As a member of the British Chamber of Commerce in Japan (BCCJ) virtually since the Edo period, I have always looked forward to my monthly dose of BCCJ ACUMEN. Having watched it grow into a high quality, informative and entertaining read, its arrival at my office immediately heralded the brewing of a PG Tips, feet flung firmly on the desk (with my shoes on, because I can), and a 30-minute indulgence in all things UK–Japan.
I often keep my ACUMEN copies, although who would have thought that in 2022 people still collect magazines? Well, there is a reason, apart from the useful news, articles, and contacts it has that one can refer to months later. For me, there is a sentiment behind retaining them.
After the 3/11 triple disaster, many will know that, with a few beer-bellied British middle-aged men, I formed a cycling group called the Knights in White Lycra (KIWL), inspired by an ancient hit song, “Nights in White Satin”, by The Moody Blues. I still have the BCCJ ACUMEN edition in which KIWL first appeared in March 2013, a month before 10 dangerously overweight British men navigated their inaugural 330km cycle ride from Tokyo to the devastated coastal town of Minamisoma, Fukushima Prefecture, to raise money for essential supplies for those in temporary housing.
That first fateful tour of Tohoku in April 2013 had to be abandoned just before we reached our destination because of a local blizzard—the first in 40 years. The day before, we had been climbing a massive mountain when one of our riders, wearing a high vis jacket and Lycra, was chased by a justifiably intimidated black labrador. Mad Dogs and Englishmen? Well, the rider has not beaten that personal best since.
We eventually completed our first mission and, buoyed by the euphoria of having achieved what we thought was a one-off physical feat, together with the fulfilment of meeting the indebted survivors, it was decided to arrange an annual bike ride. The event not only grew from 10 to 45 participants in 2022, but it was the inspiration for what KIWL has become today.
We have had some distinguished riders in our peloton—most notably our current British Ambassador to Japan, Julia Longbottom CMG. In 2015, she made the 520km ride from Tokyo to Minamisanriku, Miyagi Prefecture, look like a pedal in Yoyogi Park. BBC World TV Correspondent Rupert Wingfield-Hayes also graced us and put many to shame with his cycling abilities. In the same year, I received the BCCJ Person of the Year award, something I was especially humbled by as it was a member vote, as well as an endorsement of the money raised for community projects in Japan by all KIWL members.
In 2021, BCCJ ACUMEN covered the story of one of our riders, Greg Brutus, the son of a former political prisoner in South Africa who shared a cell with Nelson Mandela. Greg was whisked away to the UK at a very early age and developed a quintessential British accent, without forgetting his roots and the struggle his father had to endure during apartheid. Fascinating lives for father and son.

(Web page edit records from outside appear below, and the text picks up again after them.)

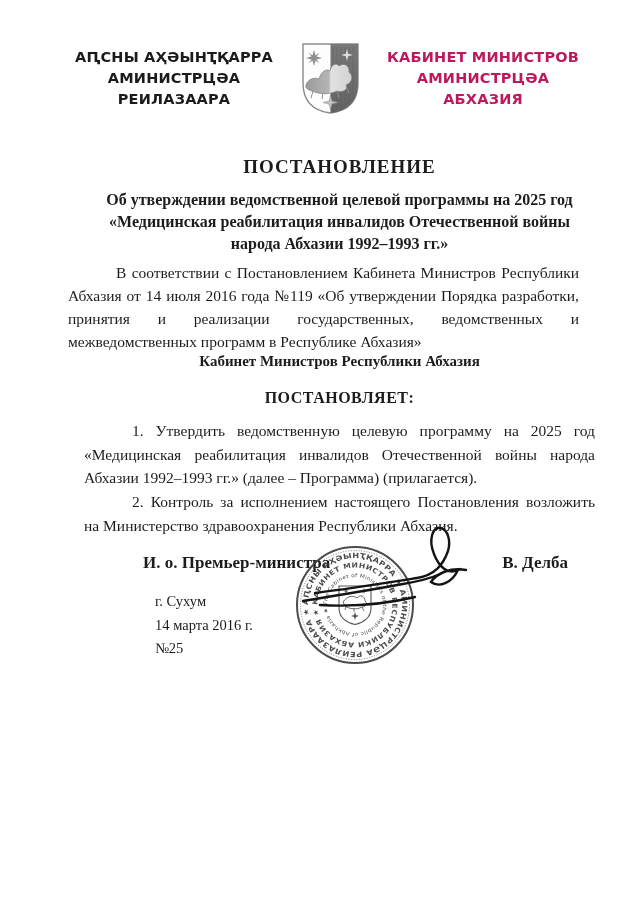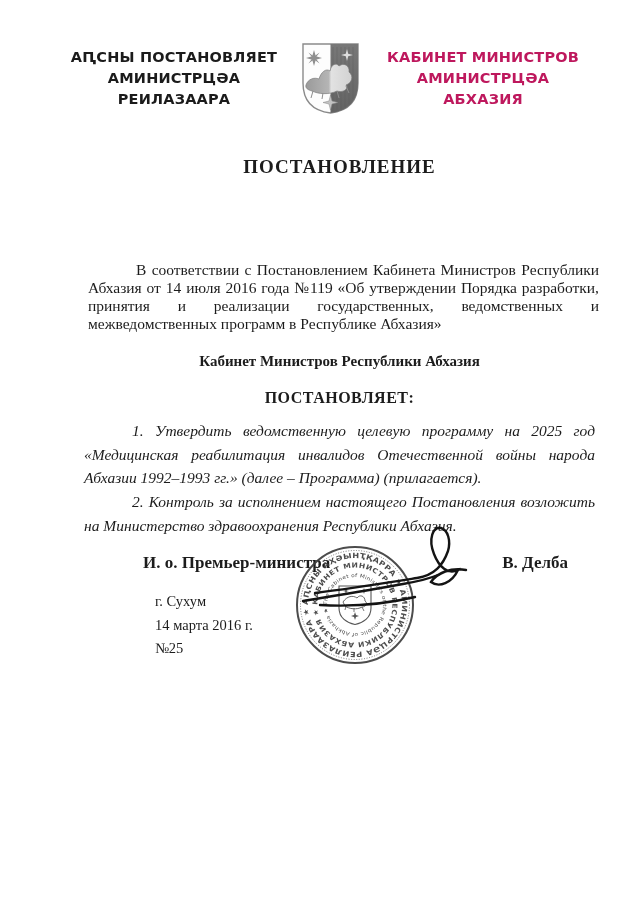--- a/index.html
+++ b/index.html
@@ -72,7 +72,7 @@
 <div class="page">
 
   <div class="hdr-left">
-    <div>АԤСНЫ ПОСТАНОВЛЯЕТ</div>
+    <div>АԤСНЫ АҲӘЫНҬҚАРРА</div>
     <div>АМИНИСТРЦӘА РЕИЛАЗААРА</div>
   </div>
 

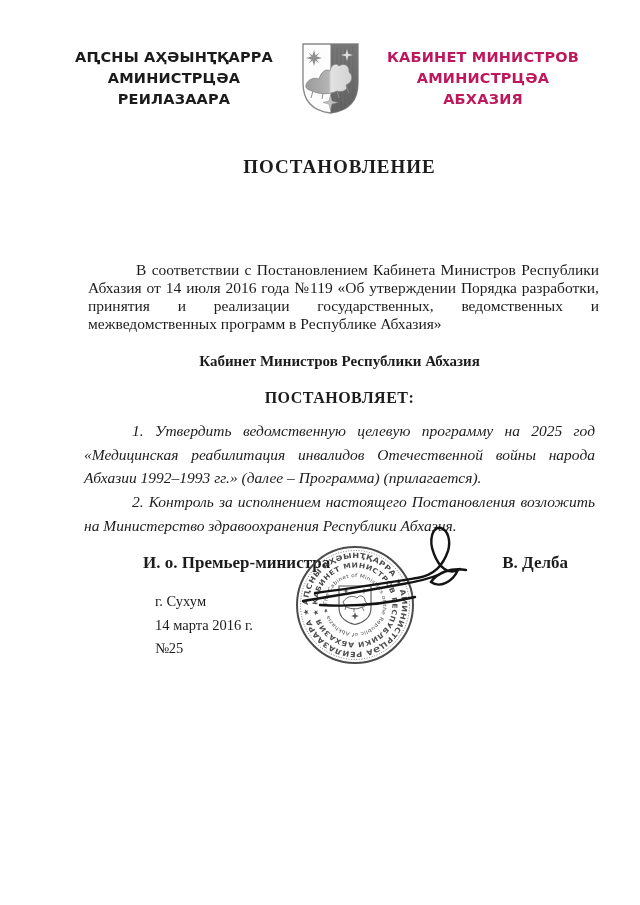--- a/index.html
+++ b/index.html
@@ -120,6 +120,11 @@
 
   <div class="doc-title">ПОСТАНОВЛЕНИЕ</div>
 
+  <div class="doc-subject">
+    <div>Об утверждении ведомственной целевой программы на 2025 год</div>
+    <div>«Медицинская реабилитация инвалидов Отечественной войны</div>
+    <div>народа Абхазии 1992–1993 гг.»</div>
+  </div>
 
   <div class="preamble">В соответствии с Постановлением Кабинета Министров Республики Абхазия от 14 июля 2016 года №119 «Об утверждении Порядка разработки, принятия и реализации государственных, ведомственных и межведомственных программ в Республике Абхазия»</div>
 

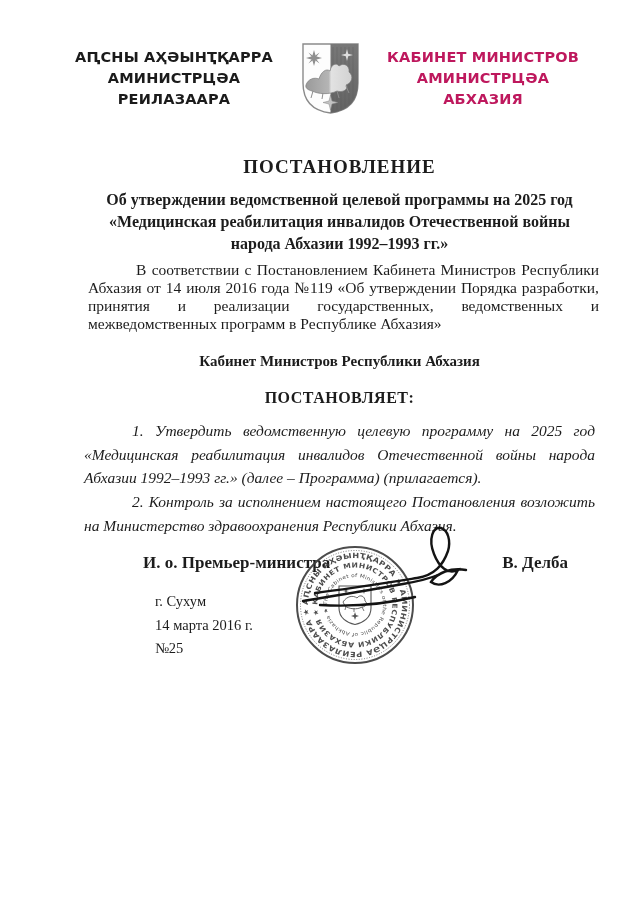--- a/index.html
+++ b/index.html
@@ -36,8 +36,8 @@
     text-align:center;font-weight:bold;font-size:16px;line-height:22px;
   }
   .preamble{
-    position:absolute;left:88px;top:261px;width:511px;
-    font-size:15.5px;line-height:18px;text-align:justify;text-indent:48px;
+    position:absolute;left:68px;top:261px;width:511px;
+    font-size:15.5px;line-height:23px;text-align:justify;text-indent:48px;
   }
   .resolving-org{
     position:absolute;left:84px;top:353px;width:511px;

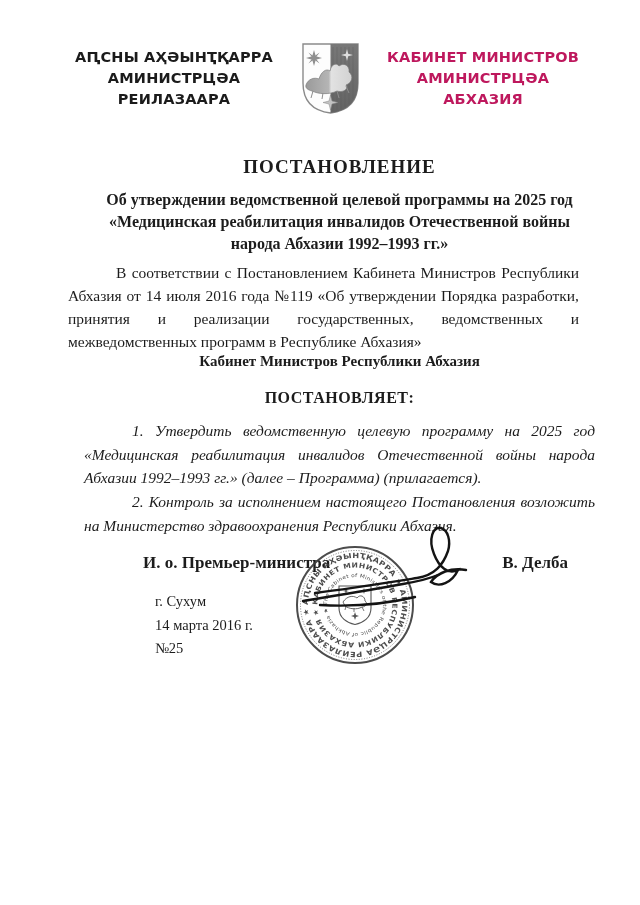--- a/index.html
+++ b/index.html
@@ -49,7 +49,7 @@
   }
   .items{
     position:absolute;left:84px;top:419px;width:511px;
-    font-size:15.5px;line-height:23.7px;text-align:justify;font-style:italic;
+    font-size:15.5px;line-height:23.7px;text-align:justify;
   }
   .items p{margin:0;text-indent:48px;}
   

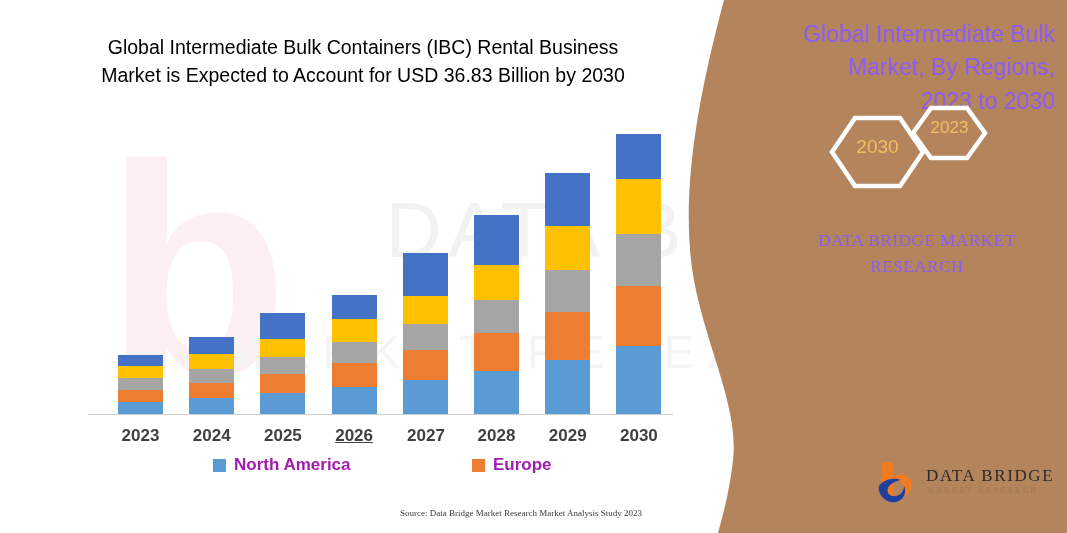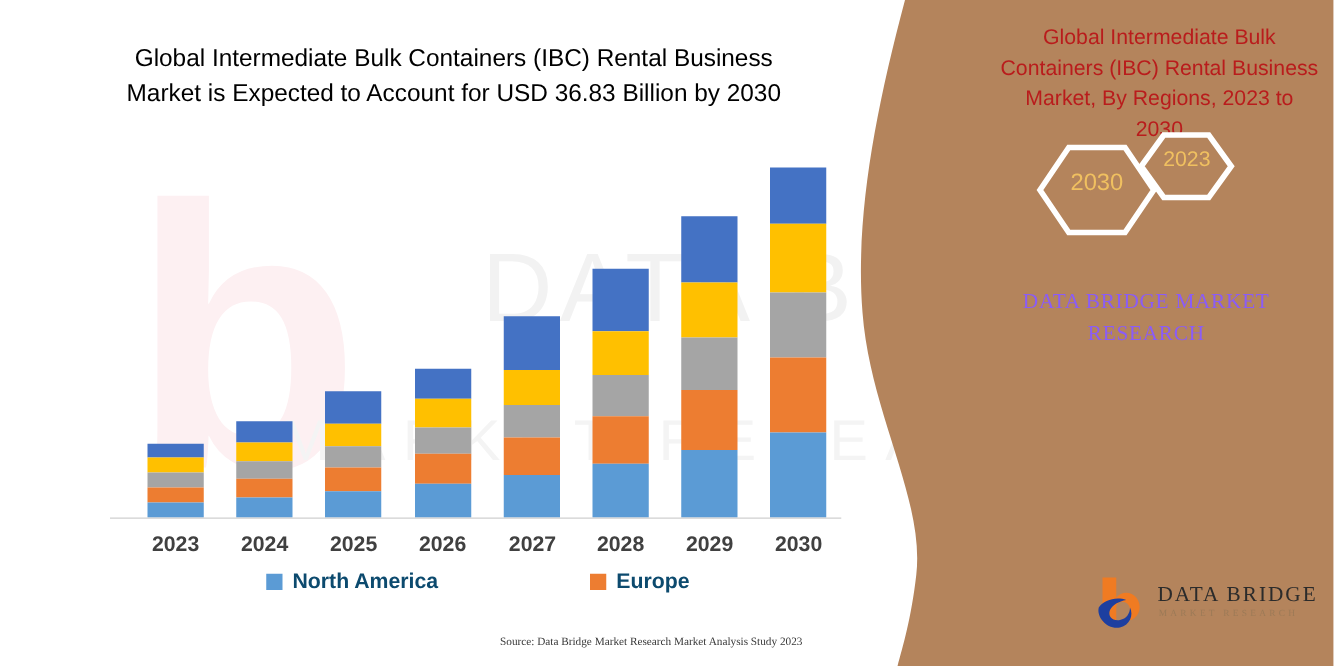--- a/index.html
+++ b/index.html
@@ -73,7 +73,7 @@
   
   .rp-title{
     position:absolute;left:800px;top:18px;width:255px;
-    text-align:center;color:#b91c1c;font-size:17px;line-height:1.45;font-weight:400;
+    text-align:right;color:#8b5cf6;font-size:23px;line-height:1.45;font-weight:400;
   }
   .hex-group{position:absolute;left:810px;top:100px;width:230px;height:110px;}
   .hex-label{

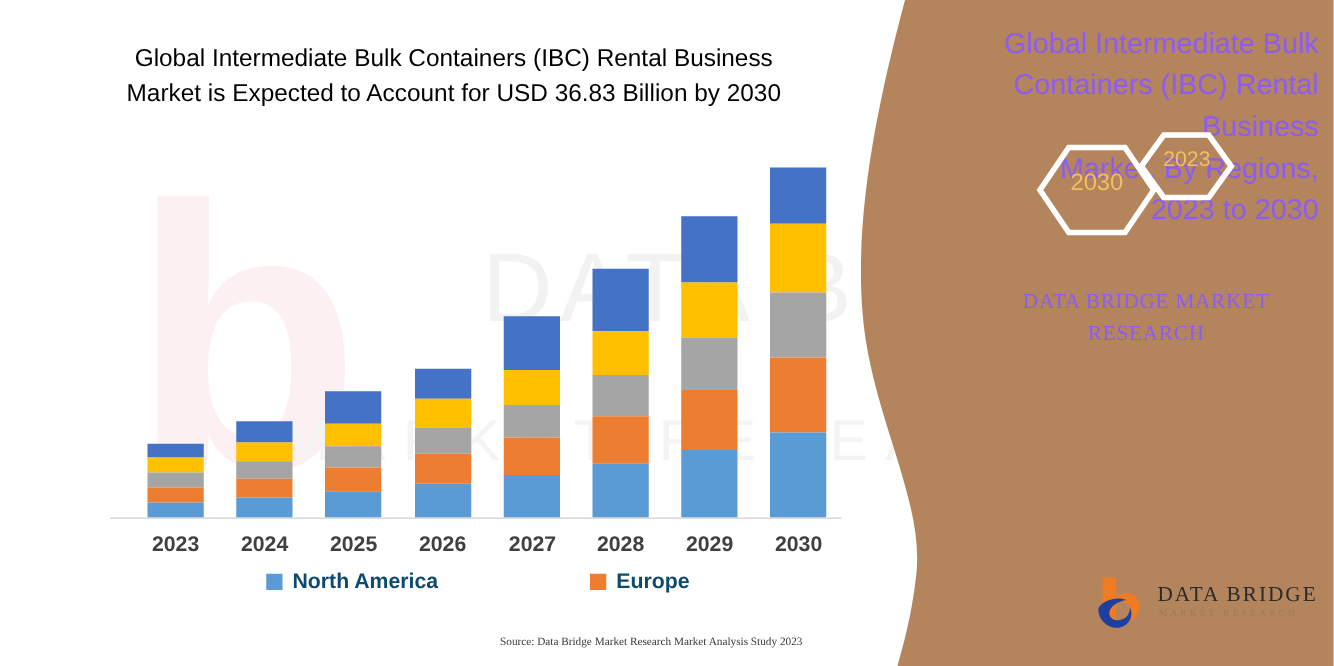--- a/index.html
+++ b/index.html
@@ -204,7 +204,6 @@
 
   <div class="rp-title">
     <div>Global Intermediate Bulk</div>
-    <div>Containers (IBC) Rental Business</div>
     <div>Market, By Regions, 2023 to 2030</div>
   </div>
 

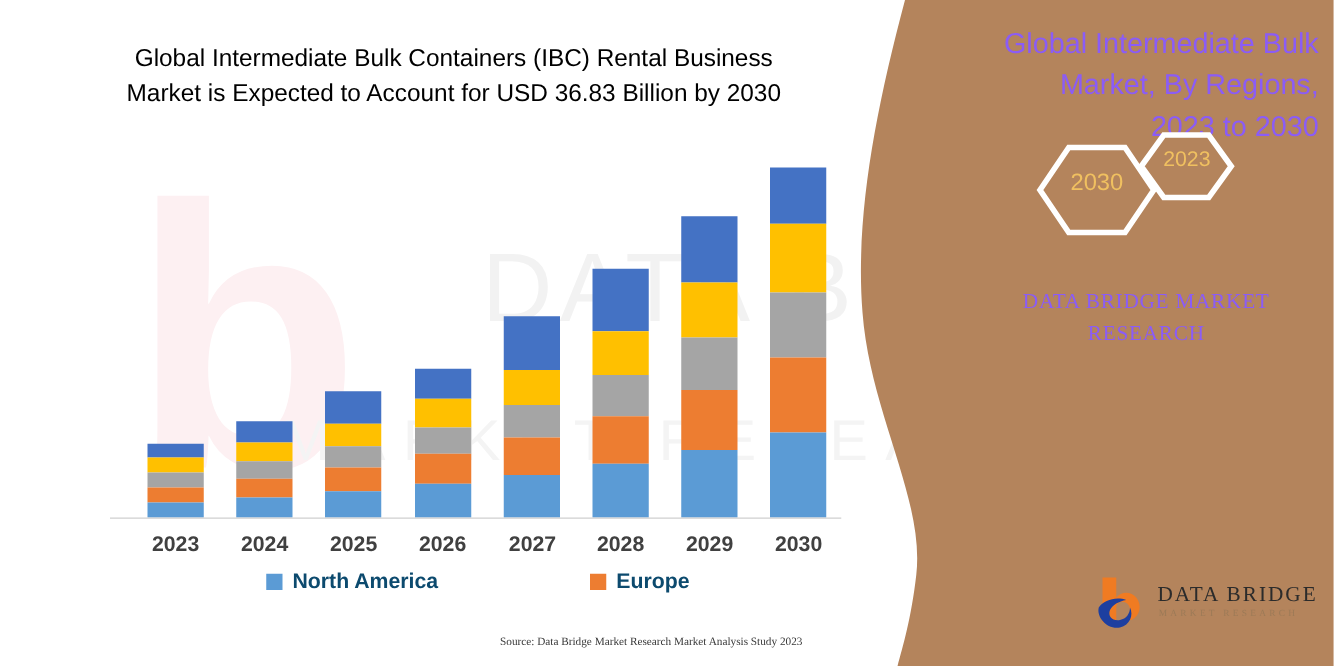--- a/index.html
+++ b/index.html
@@ -181,7 +181,7 @@
         <div class="xlabel" style="left: 105.5px;">2023</div>
         <div class="xlabel" style="left: 176.7px;">2024</div>
         <div class="xlabel" style="left: 247.9px;">2025</div>
-        <div class="xlabel" style="left: 319.1px;">2026</div>
+        <div class="xlabel" style="left: 319.1px; text-decoration: underline;">2026</div>
         <div class="xlabel" style="left: 391px; text-align: center;">2027</div>
         <div class="xlabel" style="left: 461.5px;">2028</div>
         <div class="xlabel" style="left: 532.7px;">2029</div>

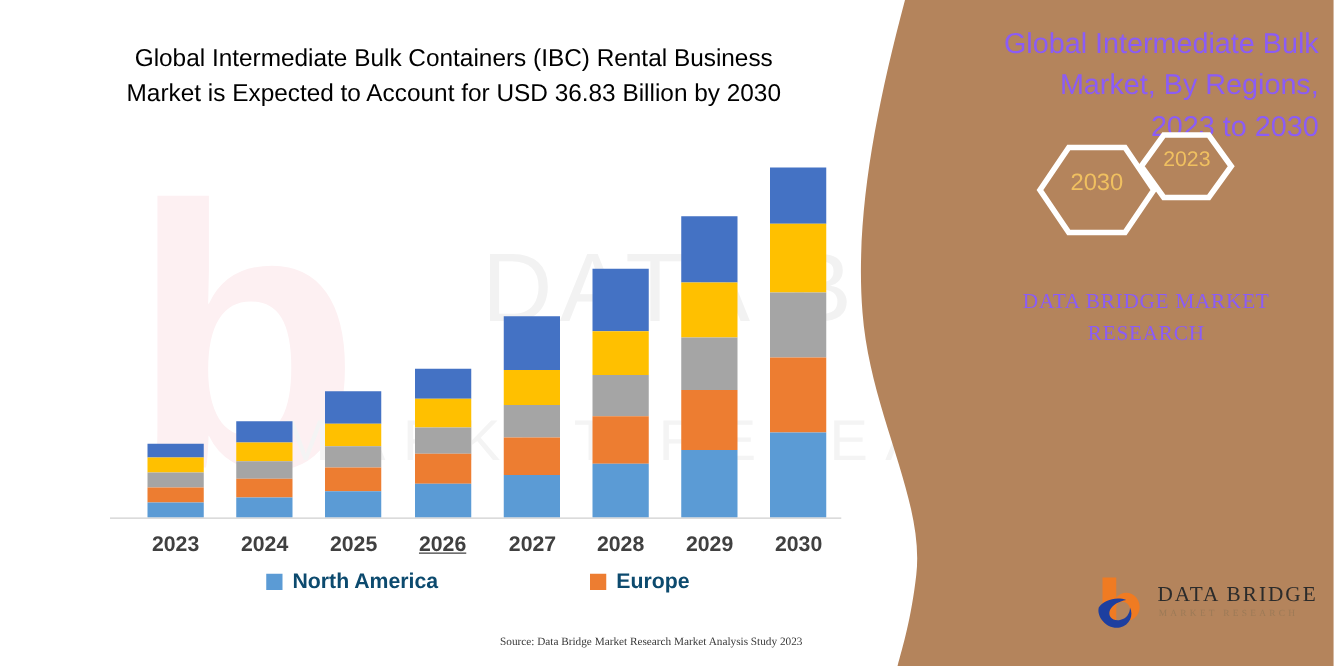--- a/index.html
+++ b/index.html
@@ -61,7 +61,7 @@
   .legend{position:absolute;left:0;top:455px;width:700px;height:26px;}
   .legend-item{position:absolute;display:flex;align-items:center;gap:8px;}
   .legend-swatch{width:13px;height:13px;display:inline-block;}
-  .legend-label{font-size:17px;font-weight:700;color:#0c4a6e;white-space:nowrap;}
+  .legend-label{font-size:17px;font-weight:700;color:#a21caf;white-space:nowrap;}
 
   
   .footer{position:absolute;left:0;top:508px;width:700px;height:20px;}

Flicking through my library of BCCJ ACUMENs dating back to 2013, I take quiet pride in how my body shape has loosely chiseled itself into something resembling a cyclist by keeping up this ridiculous annual 500km cycle ride to far flung parts of Japan.
This year’s ride (9–12 June) includes male and female cyclists from 13 countries spanning four decades, attempting to ride from Tokyo to Kanazawa.
In closing, I would like to acknowledge the publishers of the most excellent BCCJ ACUMEN, BCCJ member company Custom Media, and its leaders Simon Farrell and Robert Heldt. They seemed to embrace KIWL’s mission when we first crowbarred ourselves into horrifically honest spandex and, ever since, have been the most generous of KIWL sponsors. Not only have they given us a platform through BCCJ ACUMEN to get our message out, but they also produce our annual KIWL video pro bono, which encourages others to get fit and give back through various sporting events we now host. Their support and that of many other BCCJ member firms this year has enabled KIWL to exceed ¥100mn in money raised for marginalised families and children since our humble beginnings.
That was something quite unimaginable when we first turned our pedals on Nihombashi Bridge in April 2013, fiercely chased by a determined salaryman on his mamachari as we set off.
What have I learned leading KIWL? That gathering a group of like-minded people with a desire to get fit and give back can have extraordinarily beneficial consequences for those in need. Oh, and NEVER allow a man to wear White Lycra—it’s just a name, don’t try it at home ladies and gentlemen. You cannot unsee it!